*EXERCISE DESCRIPTION*: Below are entries. Copy exactly the lines running from the line that holds "Jupyter notebook (if" to the line that holds "- For example, we", with both ends included.

### DATA SHOWN

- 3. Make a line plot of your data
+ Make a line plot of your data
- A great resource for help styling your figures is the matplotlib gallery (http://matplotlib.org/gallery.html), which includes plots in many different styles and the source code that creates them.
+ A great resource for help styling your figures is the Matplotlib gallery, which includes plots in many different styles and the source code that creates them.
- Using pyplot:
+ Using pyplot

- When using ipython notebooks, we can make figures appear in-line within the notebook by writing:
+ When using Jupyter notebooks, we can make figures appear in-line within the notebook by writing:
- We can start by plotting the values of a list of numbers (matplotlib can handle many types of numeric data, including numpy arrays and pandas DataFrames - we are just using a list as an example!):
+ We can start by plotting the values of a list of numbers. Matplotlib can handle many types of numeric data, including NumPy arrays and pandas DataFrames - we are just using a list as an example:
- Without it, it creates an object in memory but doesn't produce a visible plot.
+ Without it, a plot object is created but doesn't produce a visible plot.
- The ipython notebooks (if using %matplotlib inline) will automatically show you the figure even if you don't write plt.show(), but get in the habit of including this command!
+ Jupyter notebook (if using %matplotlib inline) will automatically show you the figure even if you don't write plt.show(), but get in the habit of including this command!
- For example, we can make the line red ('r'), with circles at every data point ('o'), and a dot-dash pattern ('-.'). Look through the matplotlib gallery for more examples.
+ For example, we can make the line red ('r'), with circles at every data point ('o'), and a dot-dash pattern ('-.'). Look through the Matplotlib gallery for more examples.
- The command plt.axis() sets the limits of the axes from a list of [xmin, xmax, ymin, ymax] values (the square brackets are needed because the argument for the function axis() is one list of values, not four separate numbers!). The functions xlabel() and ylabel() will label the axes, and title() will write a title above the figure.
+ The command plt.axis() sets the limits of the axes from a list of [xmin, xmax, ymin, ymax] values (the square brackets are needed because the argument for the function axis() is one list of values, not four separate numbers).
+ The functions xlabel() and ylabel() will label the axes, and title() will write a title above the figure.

######

*COMPLETED TASK*:
+ Jupyter notebook (if using %matplotlib inline) will automatically show you the figure even if you don't write plt.show(), but get in the habit of including this command!
- For example, we can make the line red ('r'), with circles at every data point ('o'), and a dot-dash pattern ('-.'). Look through the matplotlib gallery for more examples.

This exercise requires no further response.